• _Records provided_
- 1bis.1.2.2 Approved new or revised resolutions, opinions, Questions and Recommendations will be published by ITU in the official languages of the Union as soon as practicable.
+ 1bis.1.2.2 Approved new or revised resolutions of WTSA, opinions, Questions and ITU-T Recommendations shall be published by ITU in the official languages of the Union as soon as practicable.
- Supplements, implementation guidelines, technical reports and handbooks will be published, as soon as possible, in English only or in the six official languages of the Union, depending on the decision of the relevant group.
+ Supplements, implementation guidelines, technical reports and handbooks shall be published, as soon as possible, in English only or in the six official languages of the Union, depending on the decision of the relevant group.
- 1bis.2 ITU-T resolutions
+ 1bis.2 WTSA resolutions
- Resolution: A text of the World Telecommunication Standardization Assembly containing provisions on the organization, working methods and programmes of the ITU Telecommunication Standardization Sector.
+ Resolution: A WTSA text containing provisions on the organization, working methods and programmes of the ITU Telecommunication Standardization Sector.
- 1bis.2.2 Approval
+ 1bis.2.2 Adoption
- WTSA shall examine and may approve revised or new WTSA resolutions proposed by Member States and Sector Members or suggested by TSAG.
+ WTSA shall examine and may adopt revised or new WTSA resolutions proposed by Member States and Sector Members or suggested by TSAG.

==

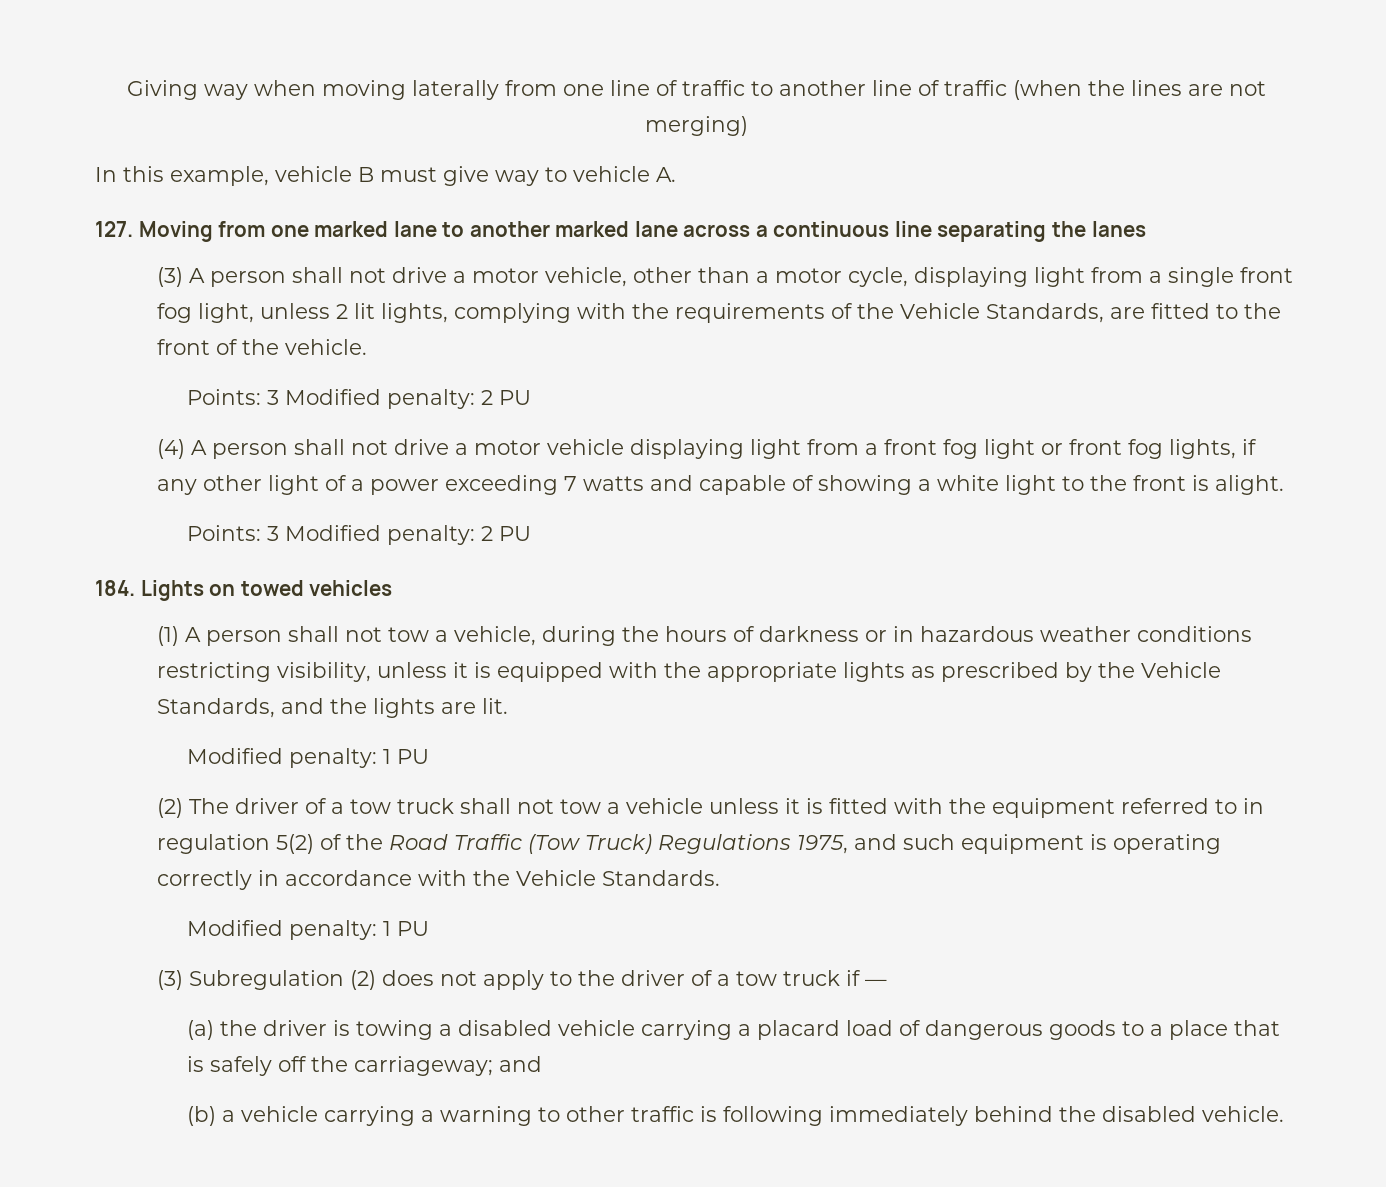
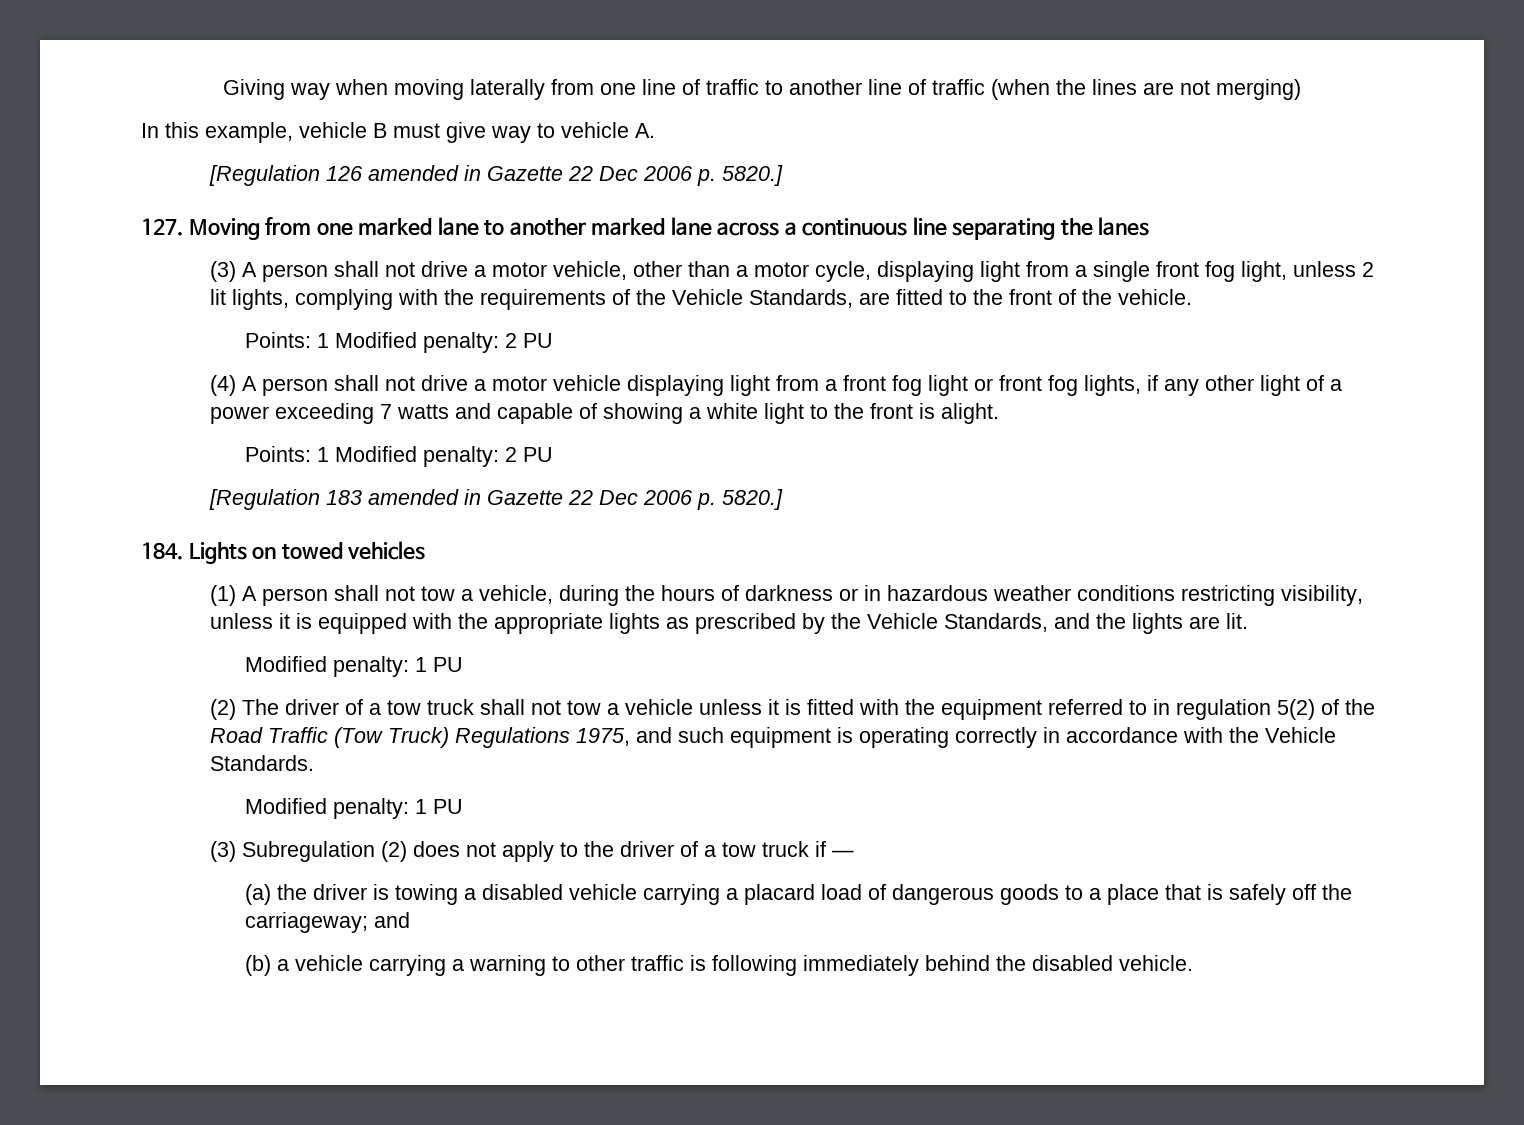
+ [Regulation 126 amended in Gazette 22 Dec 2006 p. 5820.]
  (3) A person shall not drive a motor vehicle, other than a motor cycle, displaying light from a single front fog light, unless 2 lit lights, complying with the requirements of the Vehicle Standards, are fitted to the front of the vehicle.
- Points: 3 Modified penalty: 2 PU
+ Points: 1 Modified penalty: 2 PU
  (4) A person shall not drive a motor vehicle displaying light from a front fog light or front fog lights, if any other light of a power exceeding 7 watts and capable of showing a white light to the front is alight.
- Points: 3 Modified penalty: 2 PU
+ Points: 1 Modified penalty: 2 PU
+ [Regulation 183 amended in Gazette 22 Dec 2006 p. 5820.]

• _Your goal_
Set down exactly the lines of the data above, beginning with the line that has "- 1bis.2 ITU-T resolutions" and ending with the line that has "- 1bis.2.2 Approval", and no others.

• _Response to this exercise_
- 1bis.2 ITU-T resolutions
+ 1bis.2 WTSA resolutions
- Resolution: A text of the World Telecommunication Standardization Assembly containing provisions on the organization, working methods and programmes of the ITU Telecommunication Standardization Sector.
+ Resolution: A WTSA text containing provisions on the organization, working methods and programmes of the ITU Telecommunication Standardization Sector.
- 1bis.2.2 Approval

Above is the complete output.